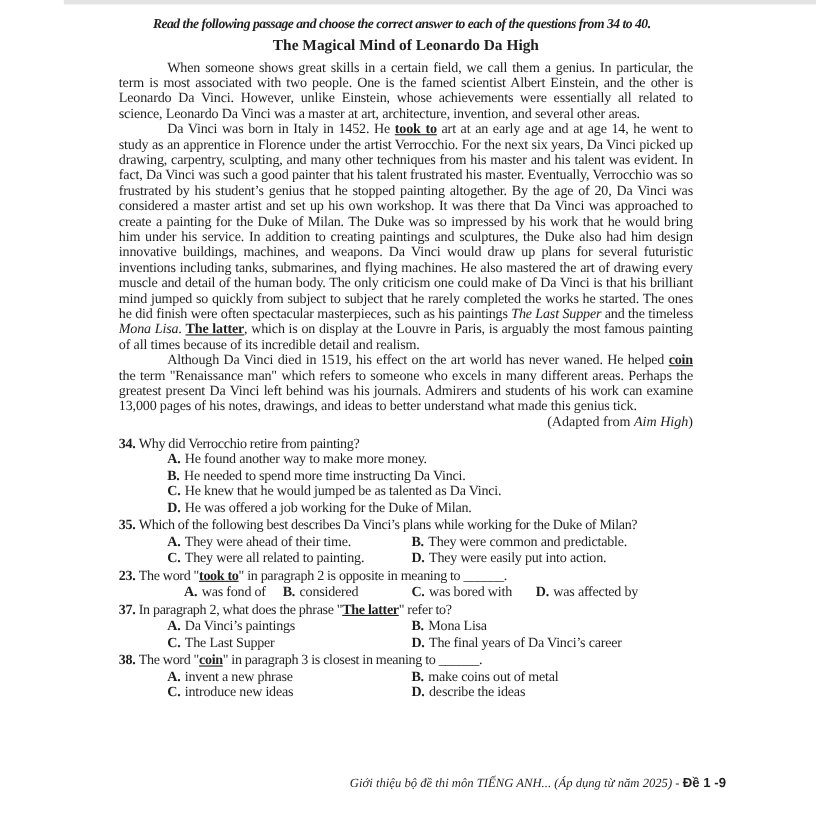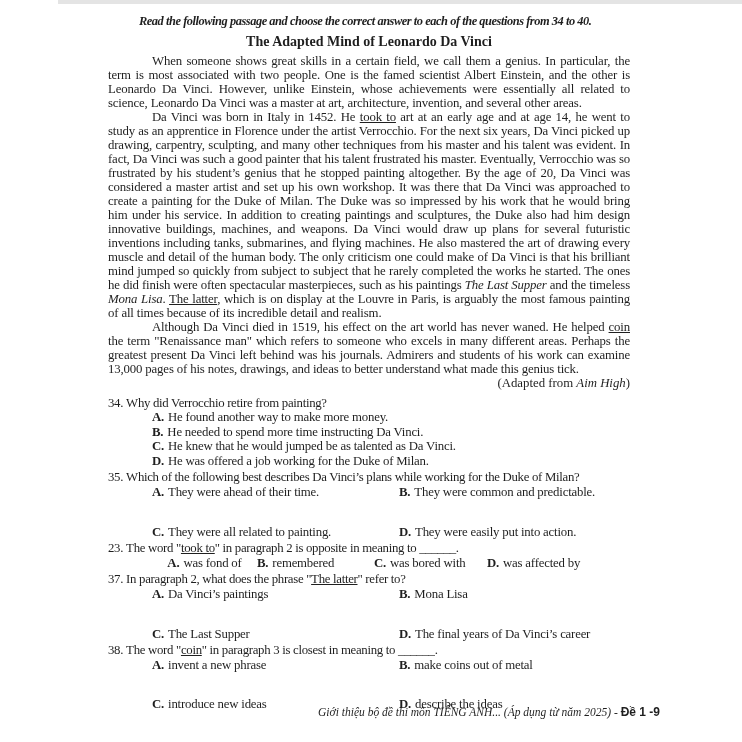"The Adapted Mind of Leonardo" h1.title { text: Adapted Mind of Leonardo Da Vinci -> Magical Mind of Leonardo Da High }
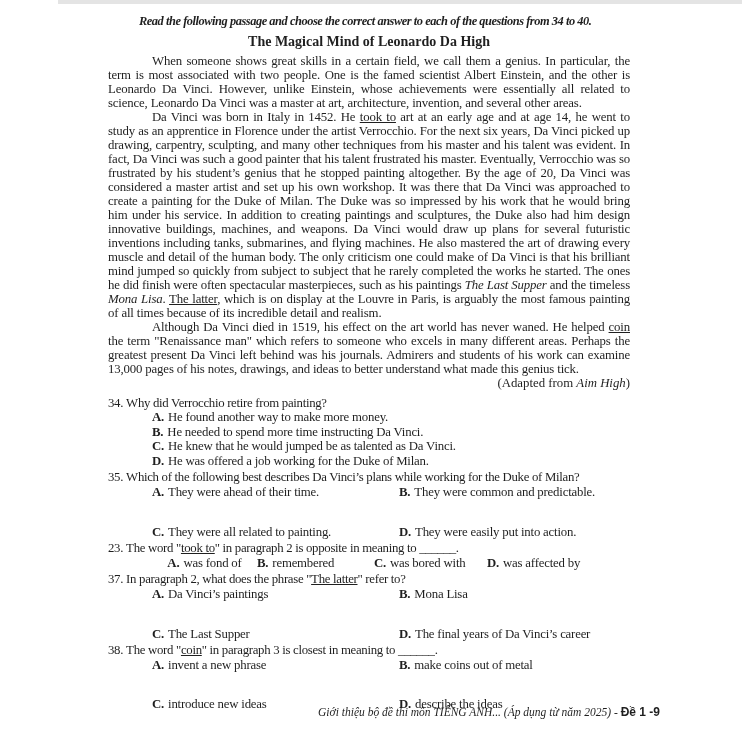"took to" .bu { font-weight: normal -> bold }
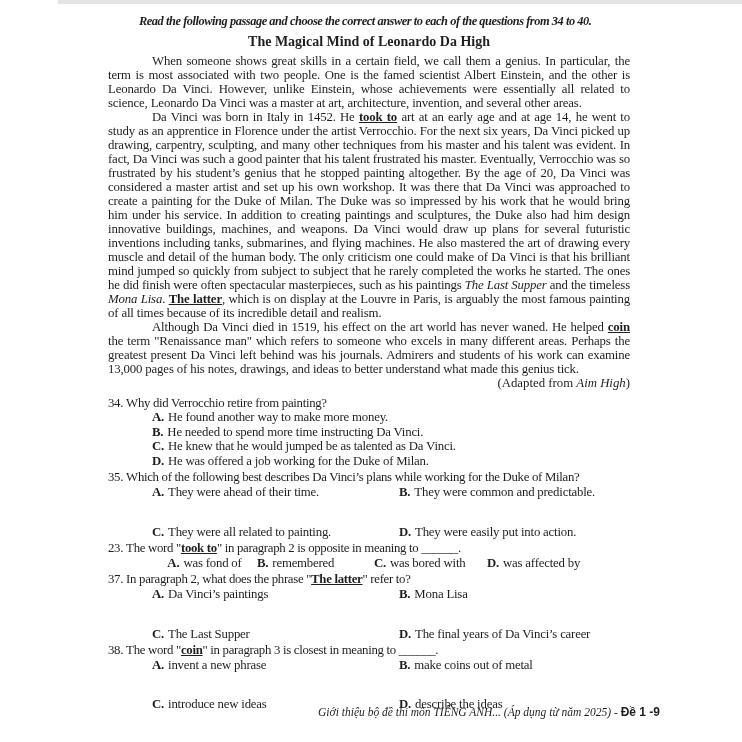"34." .q-num { font-weight: normal -> bold }
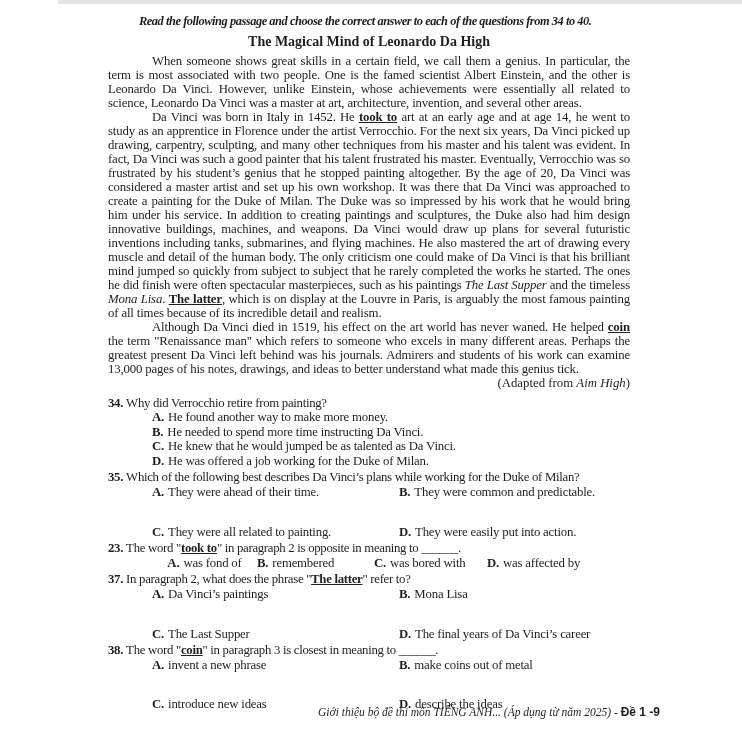"A. They were ahead of" .opts-grid { gap: 25px -> none }
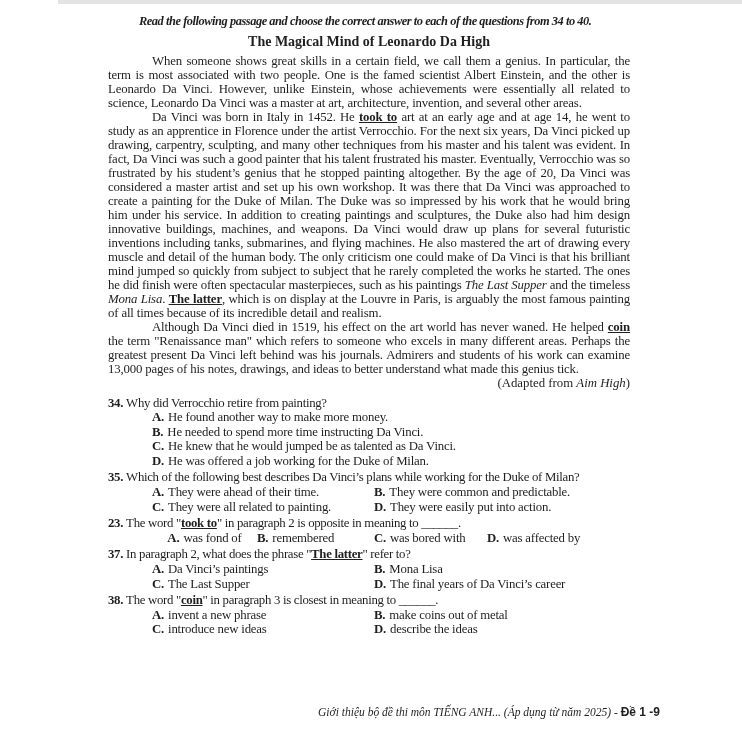"remembered" span.opt-text { text: remembered -> considered }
-----
All of the lines above must be printed again exactly, and no picture may appear in the copy.

"The Adapted Mind of Leonardo" h1.title { text: Adapted Mind of Leonardo Da Vinci -> Magical Mind of Leonardo Da High }
"took to" .bu { font-weight: normal -> bold }
"34." .q-num { font-weight: normal -> bold }
"A. They were ahead of" .opts-grid { gap: 25px -> none }
"remembered" span.opt-text { text: remembered -> considered }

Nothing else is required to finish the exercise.